*Problem description:* Nothing should appear in the answer except the lines below from the line containing "(709, 236) none -> [951,555,965,567] 5." through the line containing "[761,680,842,699] 과제때와 ->", copied exactly, with pictures left out.

*Records shown:*
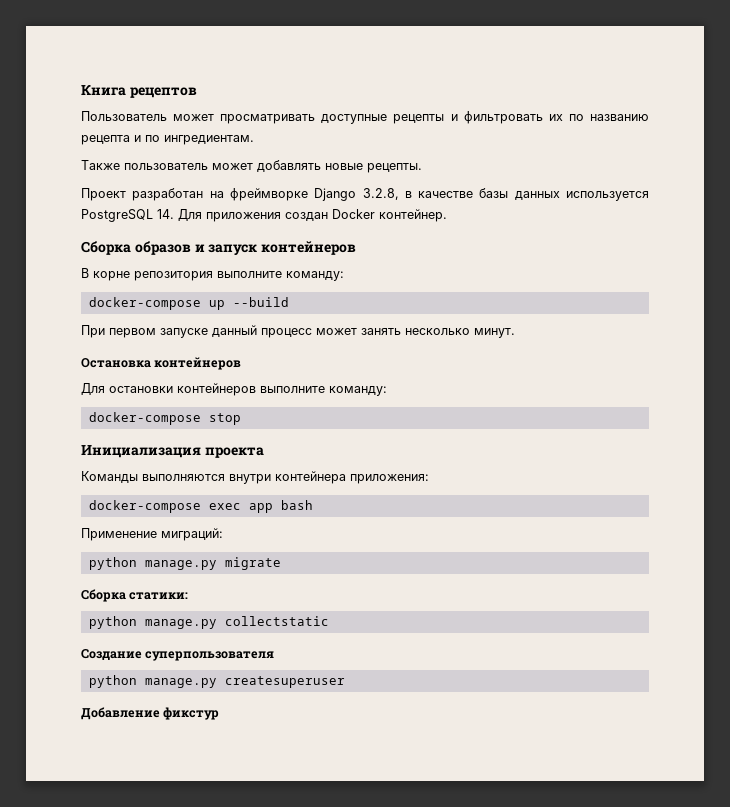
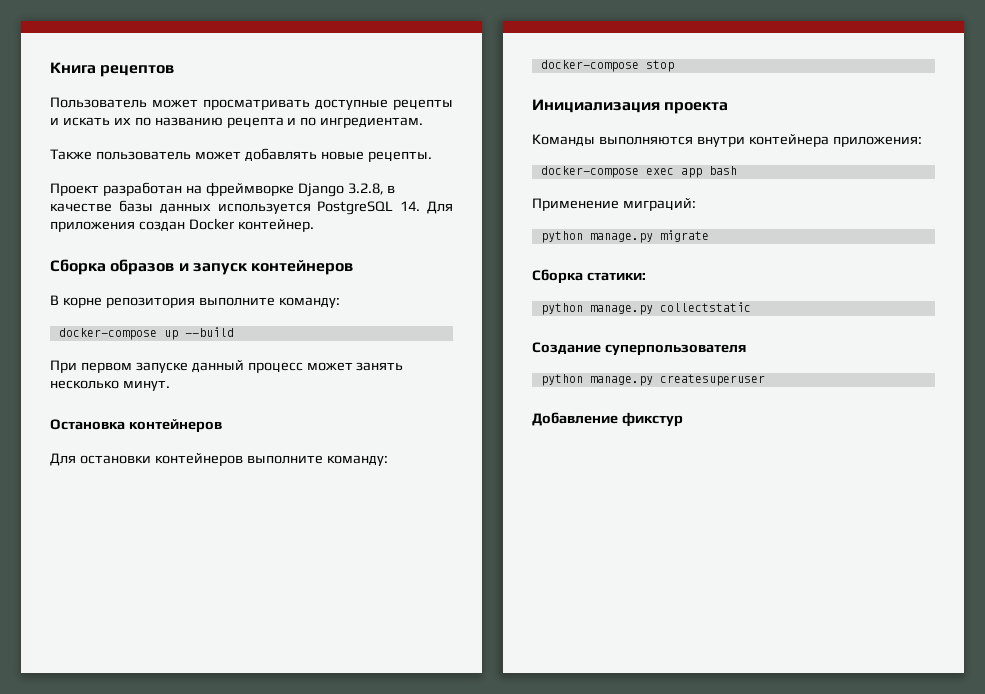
[463,111,543,124] фильтровать -> [62,117,110,126] искать

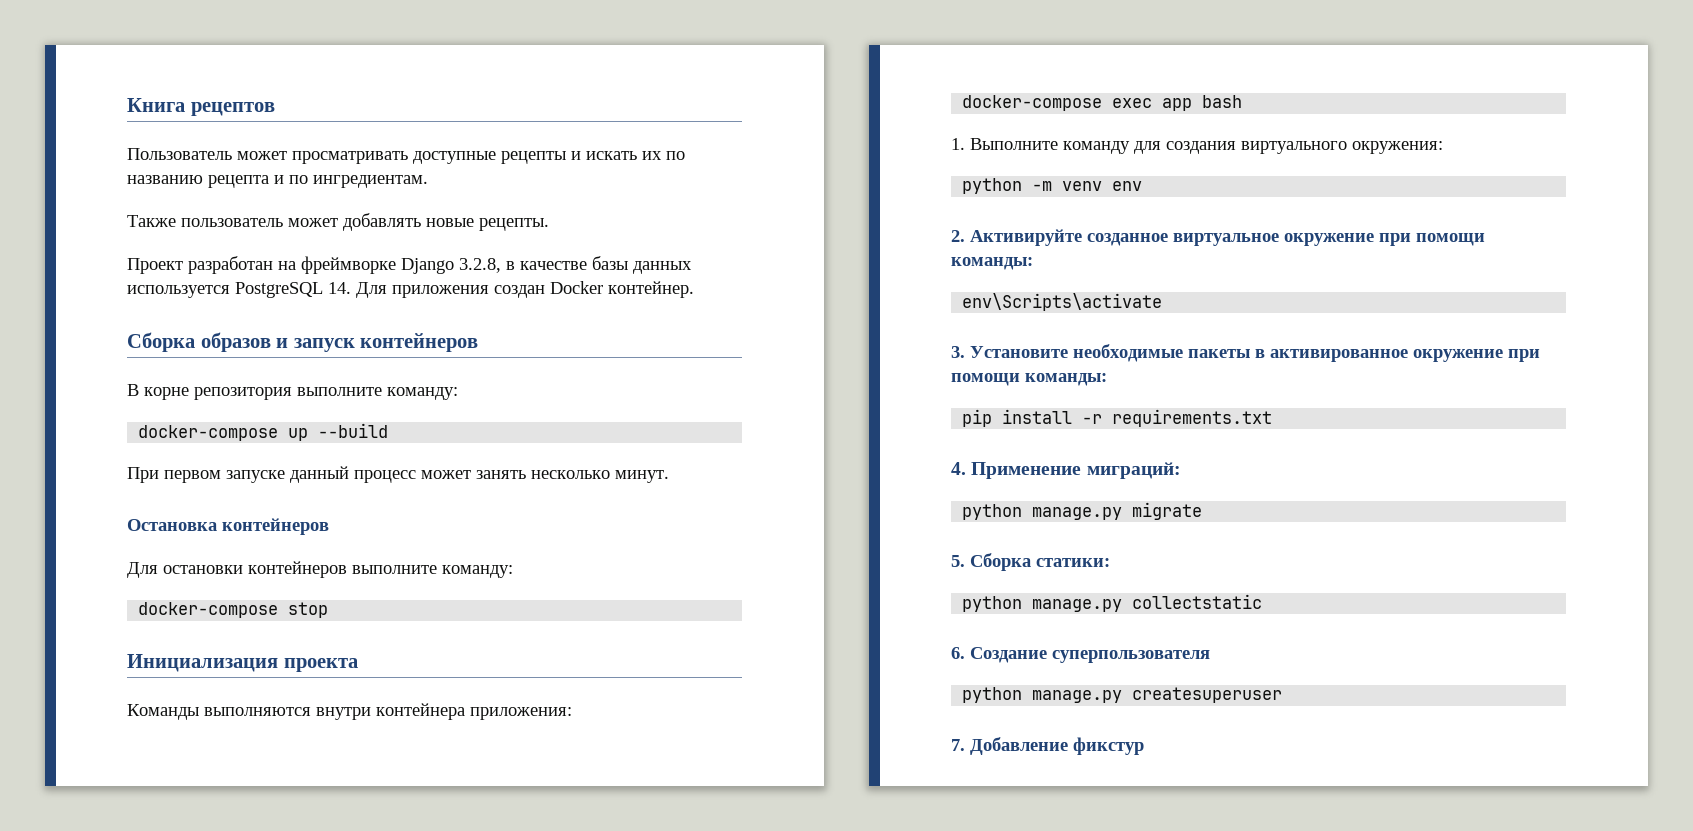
(737, 170) none -> [951,138,1443,154] [962,178,1143,194] [951,229,1485,246] [951,257,1033,270] [962,293,1163,311] [951,344,1540,362] [951,373,1107,386] [962,409,1273,427] [951,462,966,475] 1. Выполните команду для создания виртуального окружения: // python -m venv env // 2. Активируйте созданное виртуальное окружение при помощи команды: // env\Scripts\activate // 3. Установите необходимые пакеты в активированное окружение при помощи команды: // pip install -r requirements.txt // 4.
(709, 236) none -> [951,555,965,567] 5.
(751, 307) none -> [951,647,965,659] 6.
(765, 380) none -> [951,739,965,751] 7.

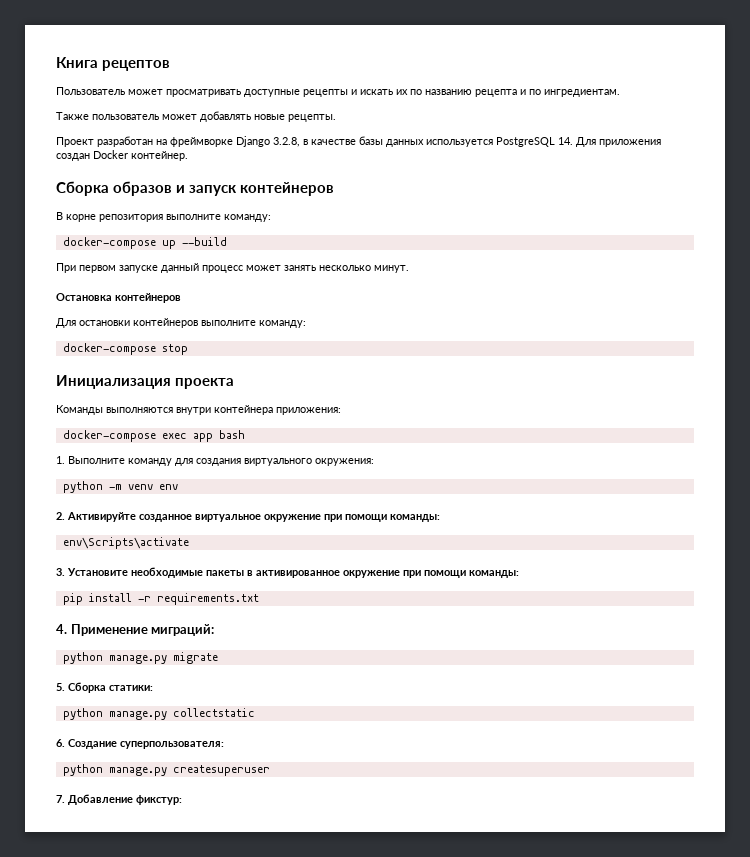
[1052,650,1210,663] суперпользователя -> [120,741,224,749] суперпользователя:
[1073,737,1144,755] фикстур -> [136,795,182,805] фикстур:

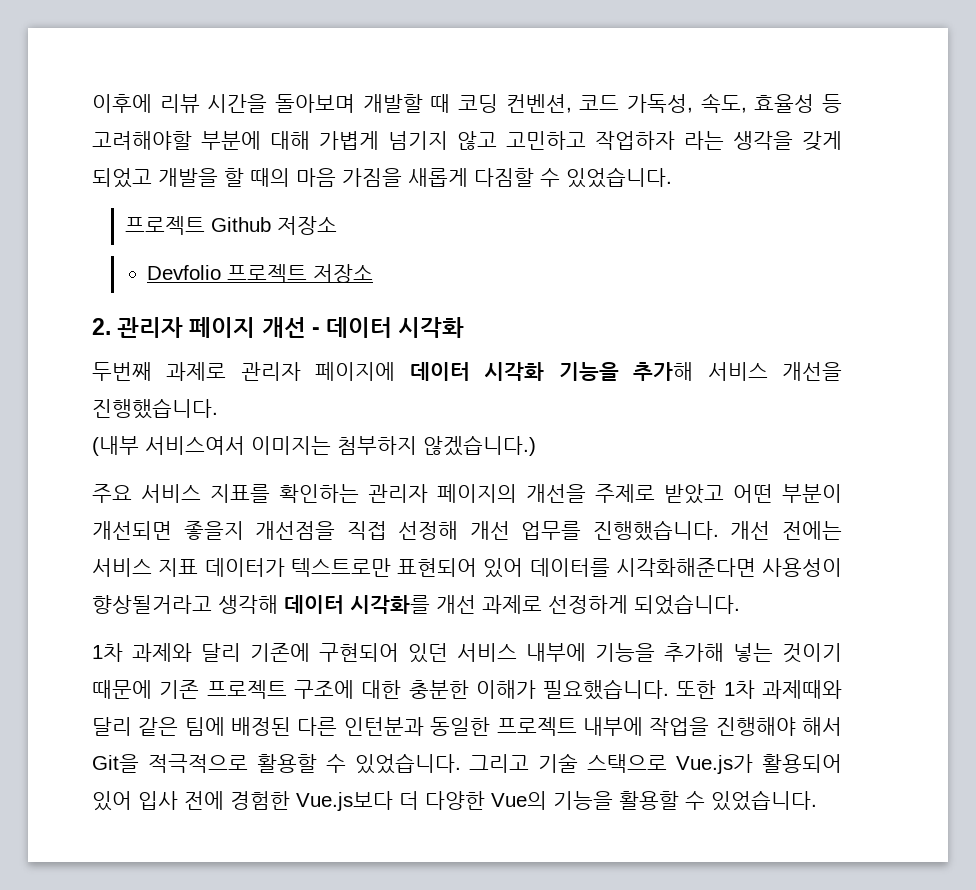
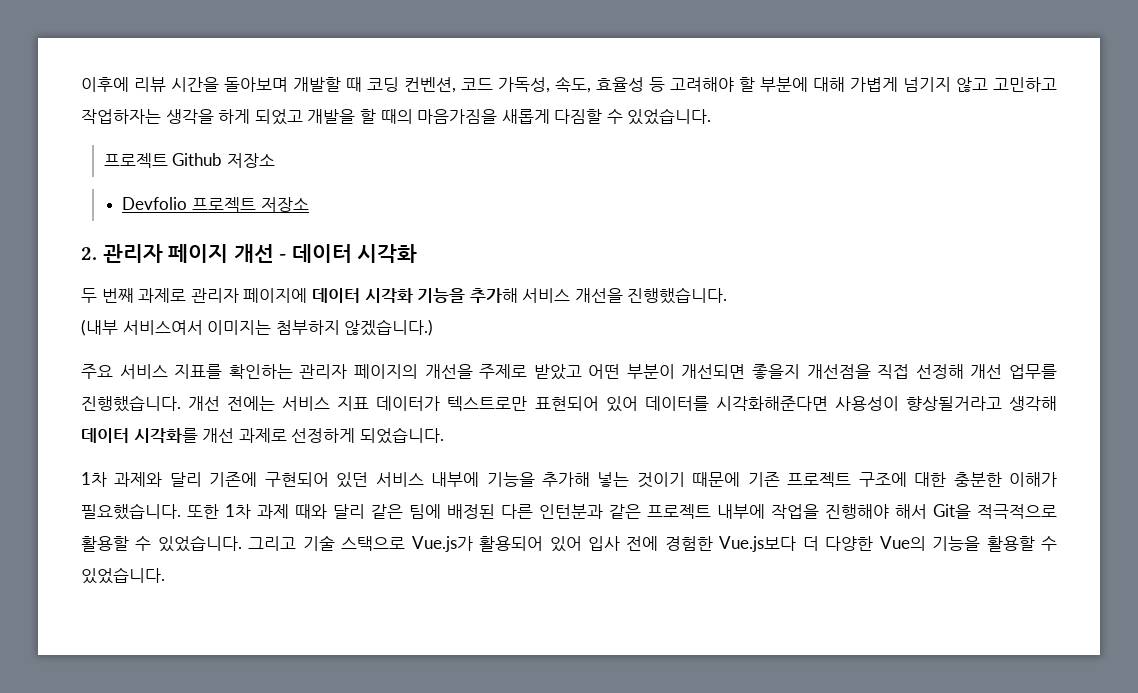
[92,131,192,150] 고려해야할 -> [670,77,755,92] 고려해야 할
[595,131,842,151] 작업하자 라는 생각을 갖게 -> [81,109,251,124] 작업하자는 생각을 하게
[296,168,402,187] 마음 가짐을 -> [417,109,498,124] 마음가짐을
[92,362,152,381] 두번째 -> [81,288,134,303] 두 번째
[761,680,842,699] 과제때와 -> [257,504,327,519] 과제 때와
[430,717,491,736] 동일한 -> [609,504,641,519] 같은

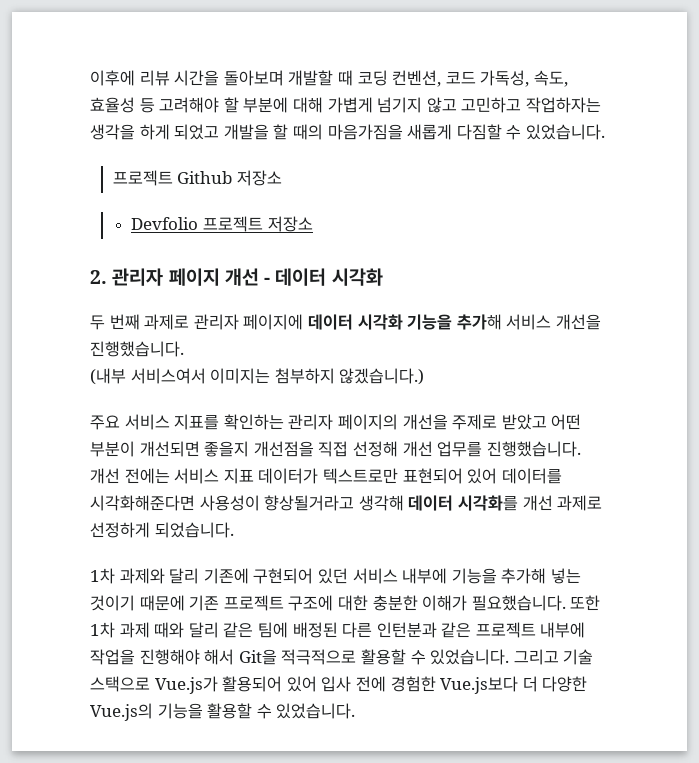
[879,536,926,551] Vue의 -> [90,703,153,721] Vue.js의

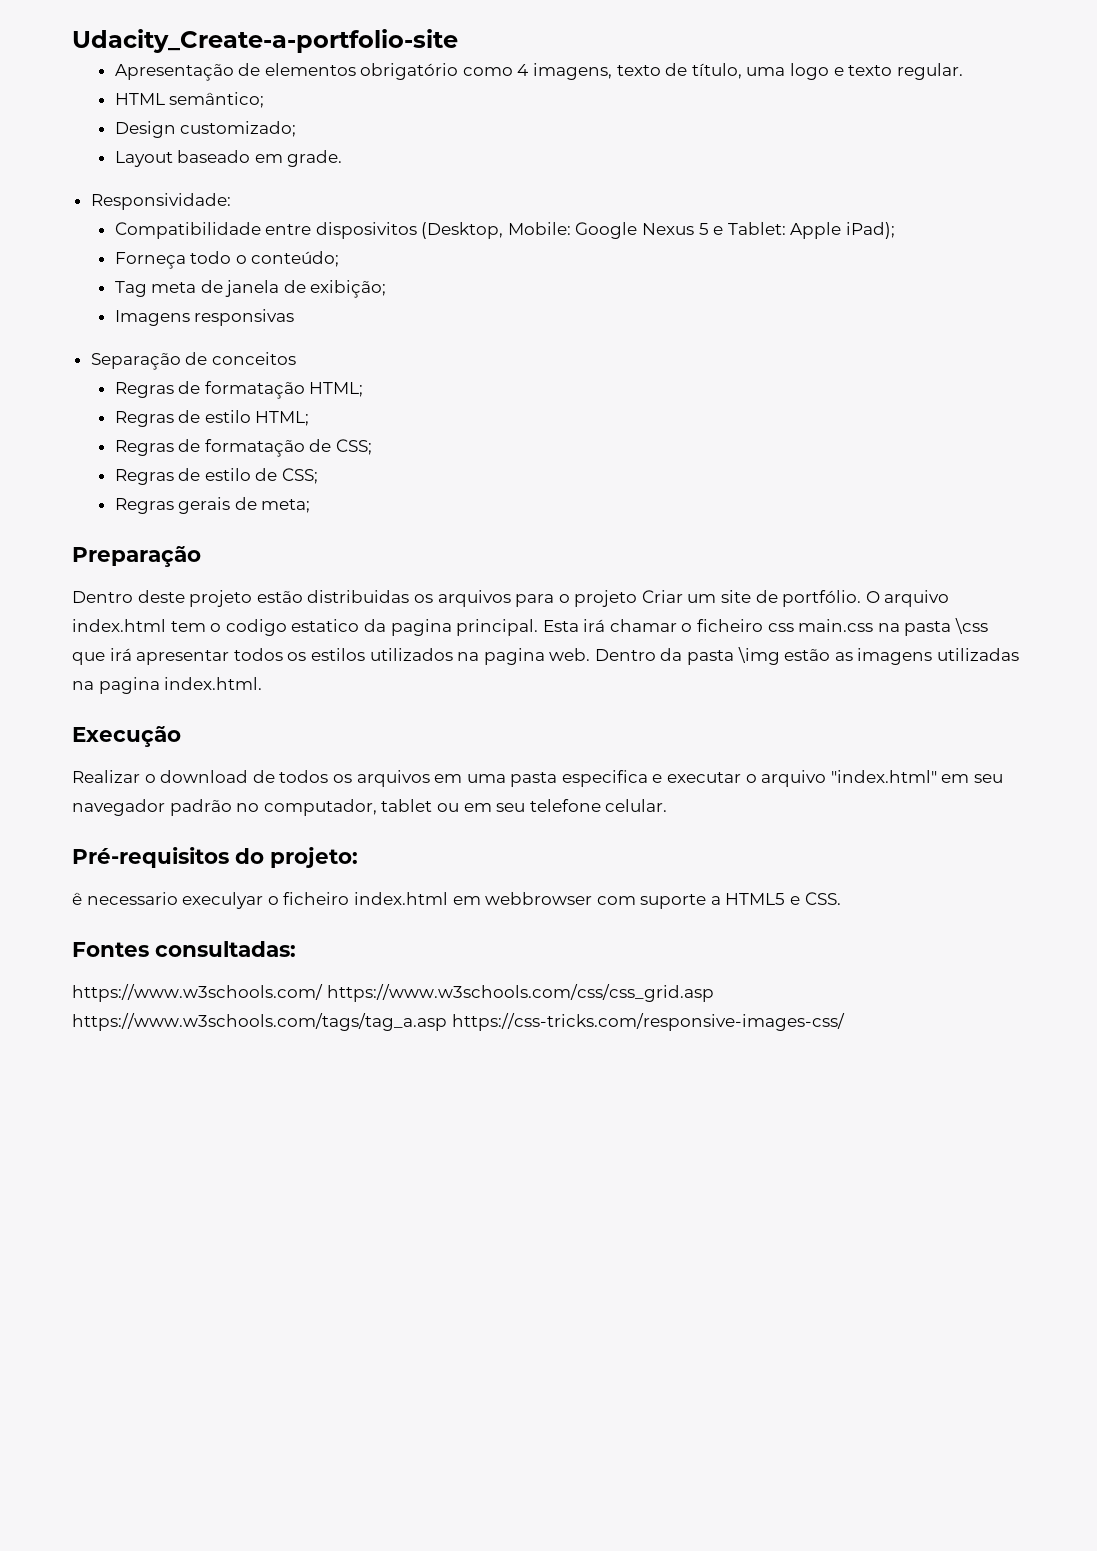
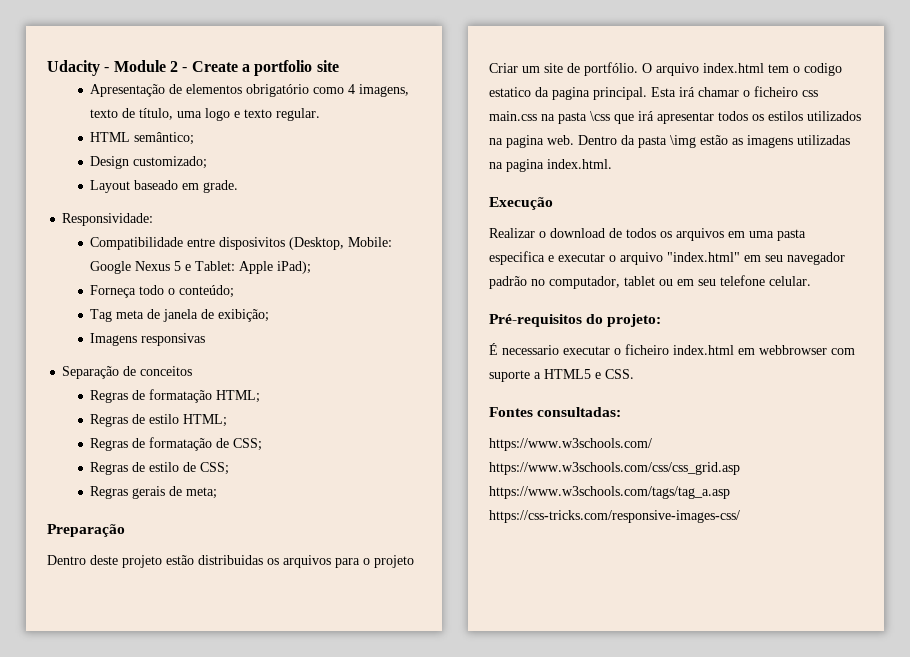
[72,29,458,53] Udacity_Create-a-portfolio-site -> [47,60,339,76] Udacity - Module 2 - Create a portfolio site
[72,892,264,909] ê necessario execulyar -> [489,343,610,355] É necessario executar

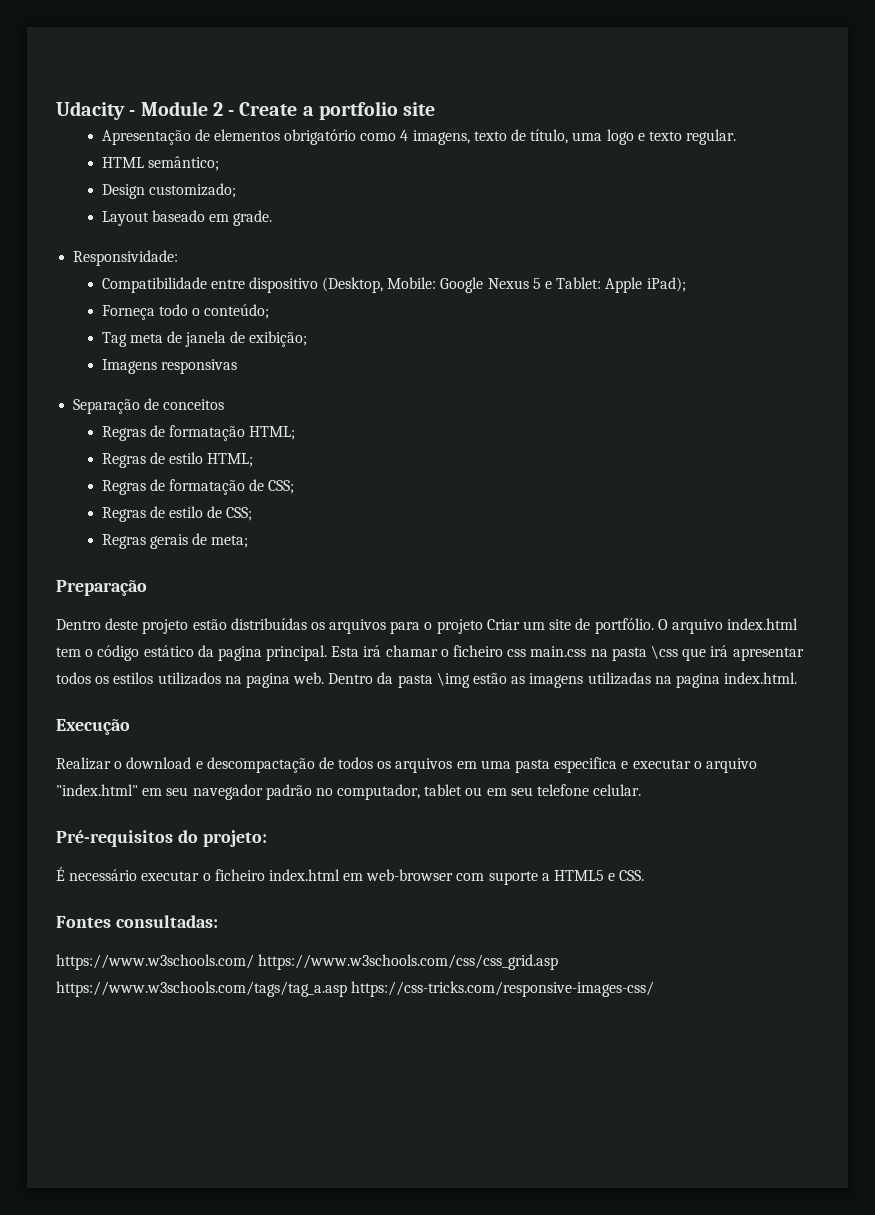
[219,237,286,250] disposivitos -> [248,277,318,293] dispositivo
[198,555,263,565] distribuidas -> [230,618,307,630] distribuídas
[804,63,842,76] [489,87,531,97] codigo estatico -> [97,645,194,661] código estático
(605, 233) none -> [195,757,315,773] e descompactação
[502,345,559,355] necessario -> [69,869,138,881] necessário
[759,345,827,355] webbrowser -> [366,869,454,881] web-browser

*Your response:*
(709, 236) none -> [951,555,965,567] 5.
(751, 307) none -> [951,647,965,659] 6.
(765, 380) none -> [951,739,965,751] 7.

[1052,650,1210,663] суперпользователя -> [120,741,224,749] суперпользователя:
[1073,737,1144,755] фикстур -> [136,795,182,805] фикстур:

[92,131,192,150] 고려해야할 -> [670,77,755,92] 고려해야 할
[595,131,842,151] 작업하자 라는 생각을 갖게 -> [81,109,251,124] 작업하자는 생각을 하게
[296,168,402,187] 마음 가짐을 -> [417,109,498,124] 마음가짐을
[92,362,152,381] 두번째 -> [81,288,134,303] 두 번째
[761,680,842,699] 과제때와 -> [257,504,327,519] 과제 때와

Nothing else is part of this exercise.